■ EXERCISE REQUIREMENTS
The material below contains a line with "column Id свойства | position: 6 -> 1" and a line with "Q3 2022 | Dublin: 1,717.11 -> 1,717.12". Copy exactly those two lines and all lines between them.

■ STUDY MATERIAL
*****
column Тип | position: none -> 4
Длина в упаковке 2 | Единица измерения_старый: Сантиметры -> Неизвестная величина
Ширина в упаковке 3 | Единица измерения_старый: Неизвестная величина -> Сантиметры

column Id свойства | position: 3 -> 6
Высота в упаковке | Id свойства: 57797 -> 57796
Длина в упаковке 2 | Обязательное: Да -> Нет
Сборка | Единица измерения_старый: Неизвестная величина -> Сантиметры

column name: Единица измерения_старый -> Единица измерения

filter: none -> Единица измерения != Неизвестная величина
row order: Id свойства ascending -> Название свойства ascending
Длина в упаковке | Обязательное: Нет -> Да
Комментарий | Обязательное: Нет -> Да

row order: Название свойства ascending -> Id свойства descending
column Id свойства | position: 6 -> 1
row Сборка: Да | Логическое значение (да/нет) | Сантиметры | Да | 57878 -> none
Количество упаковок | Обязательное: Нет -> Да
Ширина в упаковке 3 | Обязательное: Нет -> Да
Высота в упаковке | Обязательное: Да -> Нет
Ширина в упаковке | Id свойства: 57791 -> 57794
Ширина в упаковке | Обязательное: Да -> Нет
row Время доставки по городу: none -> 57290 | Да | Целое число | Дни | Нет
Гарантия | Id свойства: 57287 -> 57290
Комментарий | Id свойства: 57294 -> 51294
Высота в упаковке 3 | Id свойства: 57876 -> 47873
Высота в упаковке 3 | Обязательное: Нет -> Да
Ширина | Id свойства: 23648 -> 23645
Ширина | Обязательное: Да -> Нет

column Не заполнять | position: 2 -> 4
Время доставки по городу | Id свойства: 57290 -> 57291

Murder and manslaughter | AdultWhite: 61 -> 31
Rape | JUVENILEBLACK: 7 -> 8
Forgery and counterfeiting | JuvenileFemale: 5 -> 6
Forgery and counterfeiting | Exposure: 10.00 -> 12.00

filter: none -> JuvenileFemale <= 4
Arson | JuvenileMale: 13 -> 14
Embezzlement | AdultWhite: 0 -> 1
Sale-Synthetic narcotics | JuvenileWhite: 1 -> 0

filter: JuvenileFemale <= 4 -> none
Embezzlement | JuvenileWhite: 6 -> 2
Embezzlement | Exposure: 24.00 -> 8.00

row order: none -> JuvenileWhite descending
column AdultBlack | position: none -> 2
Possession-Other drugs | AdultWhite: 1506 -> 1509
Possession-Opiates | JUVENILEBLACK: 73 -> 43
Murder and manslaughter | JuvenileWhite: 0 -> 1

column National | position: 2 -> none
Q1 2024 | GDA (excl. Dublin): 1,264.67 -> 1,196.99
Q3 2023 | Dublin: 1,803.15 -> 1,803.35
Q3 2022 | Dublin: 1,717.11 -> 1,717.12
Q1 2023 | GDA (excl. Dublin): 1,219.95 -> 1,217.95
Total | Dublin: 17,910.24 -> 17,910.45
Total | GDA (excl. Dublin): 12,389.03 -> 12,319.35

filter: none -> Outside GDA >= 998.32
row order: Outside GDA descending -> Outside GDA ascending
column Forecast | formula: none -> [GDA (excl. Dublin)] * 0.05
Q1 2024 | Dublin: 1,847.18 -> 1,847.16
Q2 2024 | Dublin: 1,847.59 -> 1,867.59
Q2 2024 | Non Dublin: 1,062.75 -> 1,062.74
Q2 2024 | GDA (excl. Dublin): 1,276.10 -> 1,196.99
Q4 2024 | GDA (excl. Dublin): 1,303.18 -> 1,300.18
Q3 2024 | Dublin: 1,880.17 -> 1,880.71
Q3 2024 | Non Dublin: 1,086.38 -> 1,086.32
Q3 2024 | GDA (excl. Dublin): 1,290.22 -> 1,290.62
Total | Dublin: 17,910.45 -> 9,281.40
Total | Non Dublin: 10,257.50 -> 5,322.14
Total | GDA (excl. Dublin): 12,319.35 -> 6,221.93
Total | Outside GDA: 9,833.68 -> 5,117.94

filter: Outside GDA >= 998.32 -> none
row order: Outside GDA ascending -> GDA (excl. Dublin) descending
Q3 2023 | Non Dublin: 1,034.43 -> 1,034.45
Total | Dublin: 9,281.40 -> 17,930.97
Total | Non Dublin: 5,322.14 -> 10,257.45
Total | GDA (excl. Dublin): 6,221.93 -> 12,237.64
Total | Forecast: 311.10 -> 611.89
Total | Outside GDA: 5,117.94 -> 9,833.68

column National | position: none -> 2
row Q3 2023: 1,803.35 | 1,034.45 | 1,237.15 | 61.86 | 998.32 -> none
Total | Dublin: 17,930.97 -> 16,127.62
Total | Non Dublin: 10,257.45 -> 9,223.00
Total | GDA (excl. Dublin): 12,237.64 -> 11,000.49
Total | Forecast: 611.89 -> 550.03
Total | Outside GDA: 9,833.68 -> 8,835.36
*****
■ THE ANSWER
column Id свойства | position: 6 -> 1
row Сборка: Да | Логическое значение (да/нет) | Сантиметры | Да | 57878 -> none
Количество упаковок | Обязательное: Нет -> Да
Ширина в упаковке 3 | Обязательное: Нет -> Да
Высота в упаковке | Обязательное: Да -> Нет
Ширина в упаковке | Id свойства: 57791 -> 57794
Ширина в упаковке | Обязательное: Да -> Нет
row Время доставки по городу: none -> 57290 | Да | Целое число | Дни | Нет
Гарантия | Id свойства: 57287 -> 57290
Комментарий | Id свойства: 57294 -> 51294
Высота в упаковке 3 | Id свойства: 57876 -> 47873
Высота в упаковке 3 | Обязательное: Нет -> Да
Ширина | Id свойства: 23648 -> 23645
Ширина | Обязательное: Да -> Нет

column Не заполнять | position: 2 -> 4
Время доставки по городу | Id свойства: 57290 -> 57291

Murder and manslaughter | AdultWhite: 61 -> 31
Rape | JUVENILEBLACK: 7 -> 8
Forgery and counterfeiting | JuvenileFemale: 5 -> 6
Forgery and counterfeiting | Exposure: 10.00 -> 12.00

filter: none -> JuvenileFemale <= 4
Arson | JuvenileMale: 13 -> 14
Embezzlement | AdultWhite: 0 -> 1
Sale-Synthetic narcotics | JuvenileWhite: 1 -> 0

filter: JuvenileFemale <= 4 -> none
Embezzlement | JuvenileWhite: 6 -> 2
Embezzlement | Exposure: 24.00 -> 8.00

row order: none -> JuvenileWhite descending
column AdultBlack | position: none -> 2
Possession-Other drugs | AdultWhite: 1506 -> 1509
Possession-Opiates | JUVENILEBLACK: 73 -> 43
Murder and manslaughter | JuvenileWhite: 0 -> 1

column National | position: 2 -> none
Q1 2024 | GDA (excl. Dublin): 1,264.67 -> 1,196.99
Q3 2023 | Dublin: 1,803.15 -> 1,803.35
Q3 2022 | Dublin: 1,717.11 -> 1,717.12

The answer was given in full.